Unsolicited Internet messages account for more than half of all e-mails received in China, an international "spam" expert said on Monday, urging the Chinese government to take forceful action against junk mail.
Experts say businesses and governments around the world will spend $41 billion this year to defend their computer systems against electronic spam, named for a brand of processed luncheon meat made from ground pork and ham.
"Half of the e-mails in your inbox could be messages you never wanted to see," Jean-Jacques Sahel, director of international communications at Britain's Department of Trade and Industry, told a technology seminar in the Chinese capital.
"China's forthcoming spam law is a welcome development which I understand is close to being finalised," he said.
Spam is expected to account for about 67 percent of all e-mails worldwide this year, up several-fold from eight percent in 2001, Sahel said, citing figures from the United Nations.
Reading and deleting junk e-mail costs British firms $816.90 per worker per year in lost productivity, he said.

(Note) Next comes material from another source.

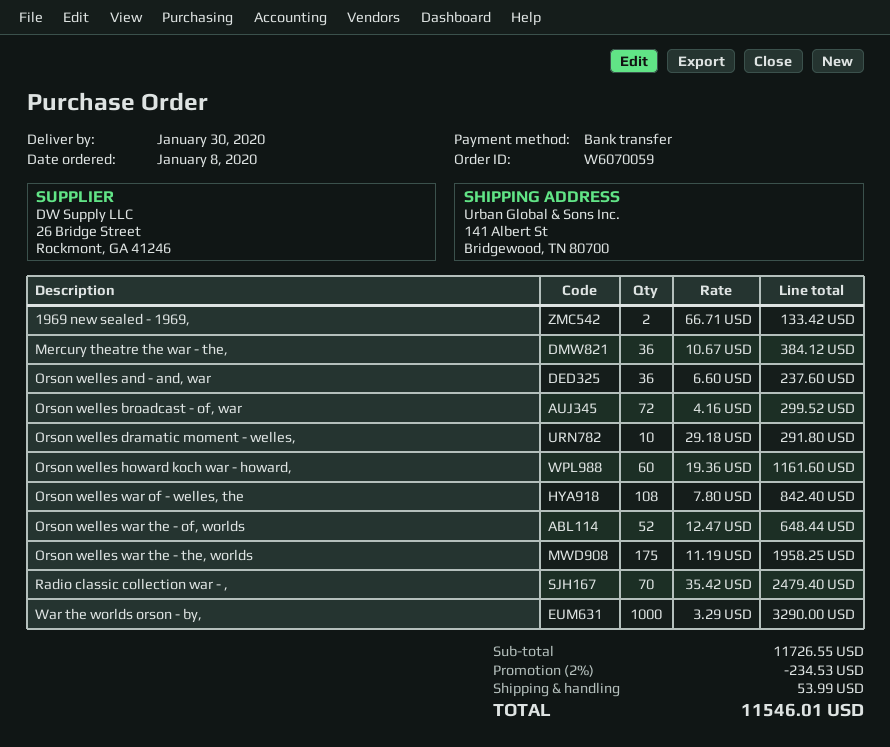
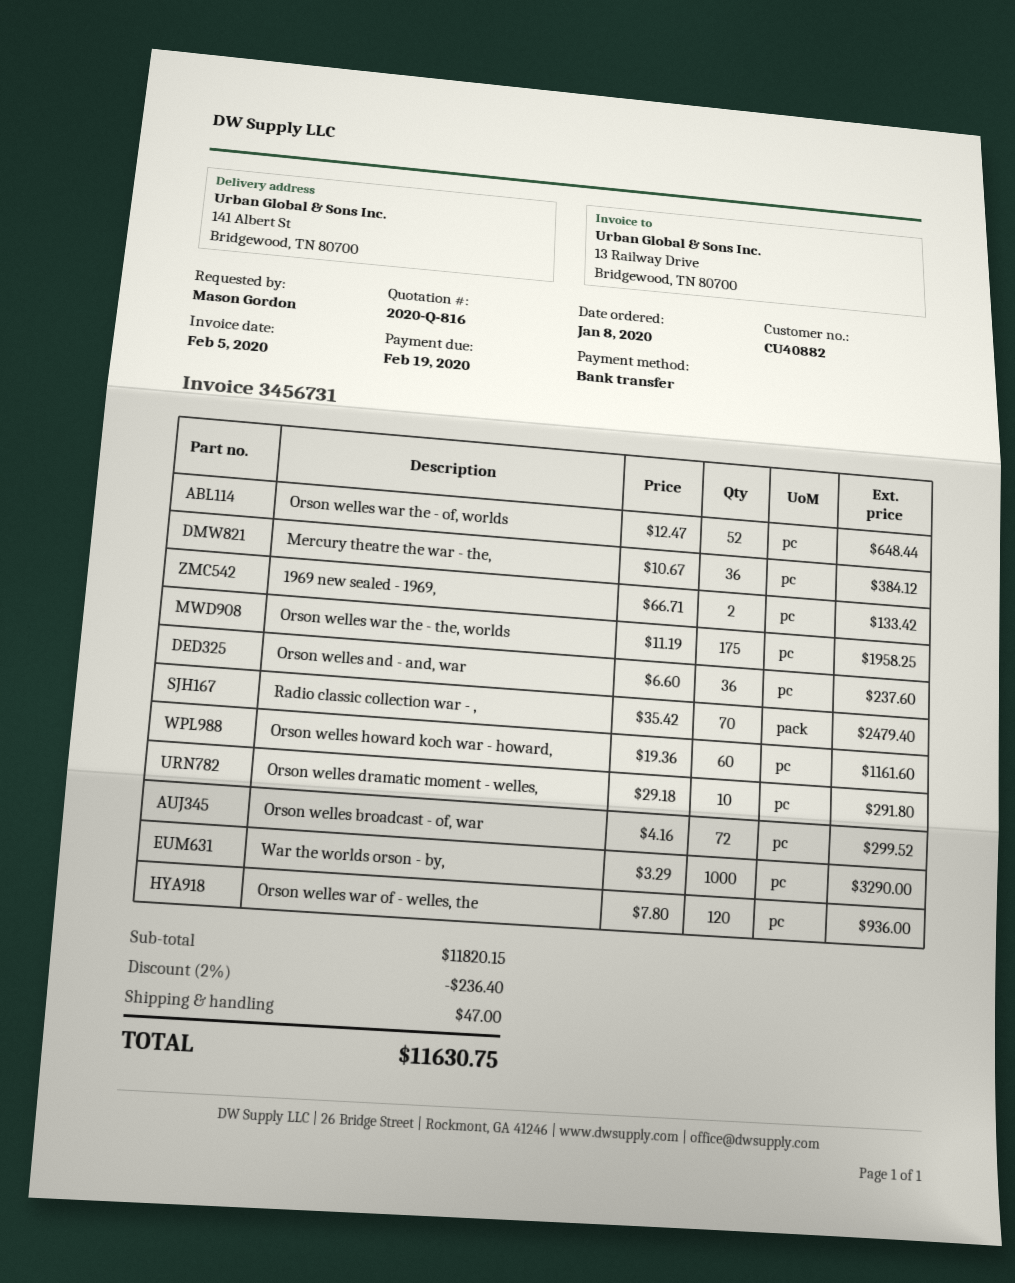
Orson welles war of - welles, the: 108 x 7.80 = 842.40 -> 120 x 7.80 = 936.00
subtotal: 11726.55 -> 11820.15
discount: 2% = 234.53 -> 2% = 236.40
shipping: 53.99 -> 47.00
total: 11546.01 -> 11630.75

China is the world's third-largest spam producing country, after the United States and South Korea, accounting for 11.62 percent of all unwanted messages, software firm Sophos says.
Some experts blame China, which cracks down on political dissent and pornography on the Internet, for being a haven for "spammers" due to neglect. Last year, the government blocked dozens of computer servers believed to be sending spam.
Western governments are pondering laws to enable crackdowns on Internet service providers, or ISPs, who allow spammers to use their systems.